Between 2004 and 2011, almonds, hazelnuts, walnuts, pistachios and locust beans benefited from the direct support schemes for farmers established by European Council Regulation (EC) No 73/2009 under the Common Agricultural Policy (CAP). 

Since 2012, the EU aid was separated from production (decoupling), though MS are allowed to continue to provide with a national aid. The budget for the EU program for 2014 is expected to decrease to 12.79 M€. In the case of Spain, the national aid will be co-financed by the MAGRAMA and the Autonomous Regions. According to the Spanish Agricultural Guarantee Fund (FEGA), in 2014, Spain 463,160 hectares requested the aid in Spain. The total national aid has been shrinking since 2012, when total aid was 13,61 M €, to 4-4.5 M € in 2014. 

Aflatoxin Certification for Tree Nuts 

Aflatoxin certification is an import instrument for U.S. exports to the EU of almonds, pistachios and peanuts. Information on the product specific programs is available from the respective commodity groups as well as from the USDA Agricultural Marketing Service (AMS) 
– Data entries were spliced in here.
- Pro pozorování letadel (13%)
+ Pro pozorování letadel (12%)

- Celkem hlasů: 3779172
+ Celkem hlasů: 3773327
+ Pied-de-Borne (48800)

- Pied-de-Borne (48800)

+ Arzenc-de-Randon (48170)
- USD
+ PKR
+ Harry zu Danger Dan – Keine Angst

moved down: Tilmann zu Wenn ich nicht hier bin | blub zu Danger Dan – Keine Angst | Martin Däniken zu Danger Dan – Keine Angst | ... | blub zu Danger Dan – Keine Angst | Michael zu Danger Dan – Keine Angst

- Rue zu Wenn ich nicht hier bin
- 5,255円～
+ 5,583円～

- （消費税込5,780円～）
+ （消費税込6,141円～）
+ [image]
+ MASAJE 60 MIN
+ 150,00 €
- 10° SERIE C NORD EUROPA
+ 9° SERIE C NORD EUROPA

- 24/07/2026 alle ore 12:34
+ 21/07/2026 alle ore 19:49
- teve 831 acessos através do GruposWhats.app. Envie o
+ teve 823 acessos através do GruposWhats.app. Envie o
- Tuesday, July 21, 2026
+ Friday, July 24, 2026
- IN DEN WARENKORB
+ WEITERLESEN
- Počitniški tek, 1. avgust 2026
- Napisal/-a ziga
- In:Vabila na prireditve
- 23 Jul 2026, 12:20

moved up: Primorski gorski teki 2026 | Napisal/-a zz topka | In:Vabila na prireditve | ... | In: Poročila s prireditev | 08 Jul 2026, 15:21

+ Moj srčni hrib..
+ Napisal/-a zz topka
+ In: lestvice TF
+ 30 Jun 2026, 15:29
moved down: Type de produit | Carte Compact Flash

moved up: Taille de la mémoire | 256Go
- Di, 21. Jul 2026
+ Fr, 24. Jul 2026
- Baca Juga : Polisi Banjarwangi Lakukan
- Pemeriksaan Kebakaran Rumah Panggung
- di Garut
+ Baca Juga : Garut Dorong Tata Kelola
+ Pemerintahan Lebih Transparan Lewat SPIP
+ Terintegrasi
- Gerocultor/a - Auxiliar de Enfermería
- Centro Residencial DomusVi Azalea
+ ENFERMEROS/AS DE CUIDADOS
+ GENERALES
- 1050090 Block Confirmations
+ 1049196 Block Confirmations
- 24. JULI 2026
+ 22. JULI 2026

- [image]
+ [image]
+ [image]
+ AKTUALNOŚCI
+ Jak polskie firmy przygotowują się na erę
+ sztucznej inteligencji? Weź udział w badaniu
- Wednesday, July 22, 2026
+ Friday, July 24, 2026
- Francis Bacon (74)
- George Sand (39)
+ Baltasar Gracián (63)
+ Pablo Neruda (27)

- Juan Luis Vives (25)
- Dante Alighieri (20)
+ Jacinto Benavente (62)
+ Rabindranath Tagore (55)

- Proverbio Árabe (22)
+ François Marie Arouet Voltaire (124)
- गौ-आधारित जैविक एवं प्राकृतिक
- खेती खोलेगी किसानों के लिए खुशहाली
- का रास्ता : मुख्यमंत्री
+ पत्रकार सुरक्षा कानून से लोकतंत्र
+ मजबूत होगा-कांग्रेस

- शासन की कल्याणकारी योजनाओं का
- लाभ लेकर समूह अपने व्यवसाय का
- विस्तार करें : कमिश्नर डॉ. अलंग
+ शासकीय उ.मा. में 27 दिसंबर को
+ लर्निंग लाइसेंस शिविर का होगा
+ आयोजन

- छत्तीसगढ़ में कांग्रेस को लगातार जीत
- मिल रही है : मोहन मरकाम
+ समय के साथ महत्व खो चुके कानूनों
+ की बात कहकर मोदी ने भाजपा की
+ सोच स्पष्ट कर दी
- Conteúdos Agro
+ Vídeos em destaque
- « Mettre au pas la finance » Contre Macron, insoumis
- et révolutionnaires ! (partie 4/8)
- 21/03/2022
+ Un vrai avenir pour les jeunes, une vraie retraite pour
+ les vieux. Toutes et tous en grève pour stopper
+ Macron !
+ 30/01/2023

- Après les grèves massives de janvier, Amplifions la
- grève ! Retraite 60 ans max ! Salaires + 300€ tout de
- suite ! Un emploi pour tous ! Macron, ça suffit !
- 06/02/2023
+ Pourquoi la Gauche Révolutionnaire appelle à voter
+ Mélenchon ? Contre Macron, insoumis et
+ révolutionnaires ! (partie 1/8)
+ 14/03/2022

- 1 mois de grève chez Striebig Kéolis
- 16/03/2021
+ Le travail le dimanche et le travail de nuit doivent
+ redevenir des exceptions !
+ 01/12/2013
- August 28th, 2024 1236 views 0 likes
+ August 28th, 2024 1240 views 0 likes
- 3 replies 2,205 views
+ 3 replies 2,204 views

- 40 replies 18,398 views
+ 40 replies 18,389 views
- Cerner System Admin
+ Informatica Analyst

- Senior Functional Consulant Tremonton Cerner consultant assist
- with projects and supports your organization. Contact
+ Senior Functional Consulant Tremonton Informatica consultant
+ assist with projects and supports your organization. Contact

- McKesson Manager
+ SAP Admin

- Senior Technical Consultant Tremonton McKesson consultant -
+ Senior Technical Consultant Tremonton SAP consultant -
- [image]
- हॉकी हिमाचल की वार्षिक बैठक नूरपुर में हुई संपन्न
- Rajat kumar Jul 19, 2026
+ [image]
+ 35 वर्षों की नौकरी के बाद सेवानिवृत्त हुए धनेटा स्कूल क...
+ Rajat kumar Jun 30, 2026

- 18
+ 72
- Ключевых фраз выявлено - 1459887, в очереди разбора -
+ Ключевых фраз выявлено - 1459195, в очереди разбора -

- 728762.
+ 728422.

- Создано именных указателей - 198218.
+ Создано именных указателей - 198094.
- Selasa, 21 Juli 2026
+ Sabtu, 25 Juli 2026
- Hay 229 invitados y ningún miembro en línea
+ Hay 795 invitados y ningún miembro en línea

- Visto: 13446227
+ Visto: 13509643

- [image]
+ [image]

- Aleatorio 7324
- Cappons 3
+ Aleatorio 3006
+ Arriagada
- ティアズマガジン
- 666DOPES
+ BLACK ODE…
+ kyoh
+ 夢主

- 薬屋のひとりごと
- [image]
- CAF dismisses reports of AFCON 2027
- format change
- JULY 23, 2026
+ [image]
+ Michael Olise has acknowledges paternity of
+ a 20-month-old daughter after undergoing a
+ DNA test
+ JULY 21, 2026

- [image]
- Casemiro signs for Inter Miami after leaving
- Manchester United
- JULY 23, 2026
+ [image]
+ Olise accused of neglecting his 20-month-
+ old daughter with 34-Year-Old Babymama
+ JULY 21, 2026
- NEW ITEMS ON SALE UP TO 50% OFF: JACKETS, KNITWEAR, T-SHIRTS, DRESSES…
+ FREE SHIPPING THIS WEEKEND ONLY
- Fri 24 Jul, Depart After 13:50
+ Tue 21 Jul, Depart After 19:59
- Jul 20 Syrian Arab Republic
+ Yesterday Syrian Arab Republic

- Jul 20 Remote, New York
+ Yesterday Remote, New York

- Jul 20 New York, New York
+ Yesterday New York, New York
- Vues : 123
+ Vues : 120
Special EU Import Conditions for U.S. Almonds 

Special EU Import Conditions for U.S. Almonds are no longer applicable after September 3, 2014 following the publication of Commission Implementing Regulation (EU) No 884/2014 of 13 August 2014 imposing special conditions governing the import of certain feed and food from certain third countries due to contamination risk by aflatoxins and repealing Regulation (EC) No 1152/2009. With the removal of special import conditions for U.S. almonds, the presence of a VASP (Voluntary Aflatoxin Sampling Plan) certificate will no longer be a pre-condition for import into the EU. However, the Almond Board of California will strongly advise its members to continue to use the VASP certificate. The lifting of special measures will have no effect on testing levels for shipments with a VASP as those as those had already been lowered to random levels in January 2010. Shipments without a VASP will likely be subject to higher than random import control levels. With the complete removal of special import conditions, the use of the Common Entry Document and the prior notification of goods to the competent authorities at the designated port of entry will no longer be mandatory. 

Levels of Aflatoxins 

Commission Regulation (EU) No 165/2010 increased the maximum aflatoxin levels for almonds and pistachios, as well as apricot kernels, hazelnuts and Brazil nuts, bringing them in line with the Codex Alimentarius levels for tree nuts adopted in July 2008. As a result of both new EU regulations, EU aflatoxin levels are in line with existing Codex maximum aflatoxin levels and sampling plans. However, EU legislation has a more extensive product coverage and also includes separate maximum limits for aflatoxin B1.